4 lutego 1949 r. Mazurkiewicz został ponownie aresztowany i poddany okrutnemu śledztwu. Zarzucono mu zwalczanie lewicowej konspiracji, wznowienie działalności dywersyjnej i współpracę z obcymi wywiadami. 16 listopada 1953 r. przed Wojskowym Sądem Rejonowym w Warszawie odbyła się rozprawa główna. Płk Mazurkiewicz oświadczył na niej iż:
Zeznania moje z pierwszych dwóch lat śledztwa zostały na mnie wymuszone albo sfałszowane.
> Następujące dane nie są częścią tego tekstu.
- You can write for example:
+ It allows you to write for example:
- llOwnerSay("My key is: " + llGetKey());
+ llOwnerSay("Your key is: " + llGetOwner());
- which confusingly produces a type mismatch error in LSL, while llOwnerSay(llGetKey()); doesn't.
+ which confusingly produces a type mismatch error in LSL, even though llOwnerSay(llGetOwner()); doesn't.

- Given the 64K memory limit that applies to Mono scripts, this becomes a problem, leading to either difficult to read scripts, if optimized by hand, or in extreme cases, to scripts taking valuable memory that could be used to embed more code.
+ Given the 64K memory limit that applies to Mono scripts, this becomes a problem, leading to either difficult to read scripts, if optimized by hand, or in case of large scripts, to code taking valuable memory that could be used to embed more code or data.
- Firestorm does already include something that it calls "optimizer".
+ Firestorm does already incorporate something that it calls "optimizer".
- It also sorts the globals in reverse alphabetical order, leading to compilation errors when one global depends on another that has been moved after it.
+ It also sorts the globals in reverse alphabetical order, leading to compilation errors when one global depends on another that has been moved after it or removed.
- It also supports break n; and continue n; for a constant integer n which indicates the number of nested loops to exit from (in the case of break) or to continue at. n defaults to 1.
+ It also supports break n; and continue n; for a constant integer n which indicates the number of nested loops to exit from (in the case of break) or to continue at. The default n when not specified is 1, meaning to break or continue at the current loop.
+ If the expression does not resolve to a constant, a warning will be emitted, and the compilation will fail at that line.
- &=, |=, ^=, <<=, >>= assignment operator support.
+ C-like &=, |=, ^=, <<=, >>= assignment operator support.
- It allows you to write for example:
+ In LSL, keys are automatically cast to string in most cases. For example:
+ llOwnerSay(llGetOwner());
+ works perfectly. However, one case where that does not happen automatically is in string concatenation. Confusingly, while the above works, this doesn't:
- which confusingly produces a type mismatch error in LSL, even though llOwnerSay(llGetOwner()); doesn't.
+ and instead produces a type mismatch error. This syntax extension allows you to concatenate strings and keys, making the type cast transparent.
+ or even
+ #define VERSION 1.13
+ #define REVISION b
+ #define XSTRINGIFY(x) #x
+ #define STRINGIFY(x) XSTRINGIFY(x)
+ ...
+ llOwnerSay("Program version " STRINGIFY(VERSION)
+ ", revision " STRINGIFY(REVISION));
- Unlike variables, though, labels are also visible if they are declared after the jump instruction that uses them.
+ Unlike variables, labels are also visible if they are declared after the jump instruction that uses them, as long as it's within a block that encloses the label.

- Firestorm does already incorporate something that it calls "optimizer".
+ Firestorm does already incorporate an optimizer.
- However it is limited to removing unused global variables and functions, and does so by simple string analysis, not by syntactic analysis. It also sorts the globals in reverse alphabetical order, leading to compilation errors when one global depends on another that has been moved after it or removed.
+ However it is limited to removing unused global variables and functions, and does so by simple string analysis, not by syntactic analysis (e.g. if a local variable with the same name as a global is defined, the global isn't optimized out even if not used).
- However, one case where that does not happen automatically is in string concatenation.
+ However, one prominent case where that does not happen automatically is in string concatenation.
Bito mnie i wydzierano włosy. Najwyraźniej o śledztwie z tego okresu mówi trzykrotna moja głodówka i wybicie zębów.
Reklama
Na podstawie spreparowanych dowodów i bez dopuszczenia przed sąd świadków obrony „Radosław” został skazany przez sędziego Mieczysława Widaja na karę dożywotniego więzienia z art. 1 pkt. 1 dekretu z 31 sierpnia 1944 r. „o wymiarze kary dla faszystowsko-hitlerowskich zbrodniarzy i zdrajców Narodu Polskiego”.
Wyszedł na wolność po ogłoszeniu amnestii w 1956 r. Rok później został zrehabilitowany.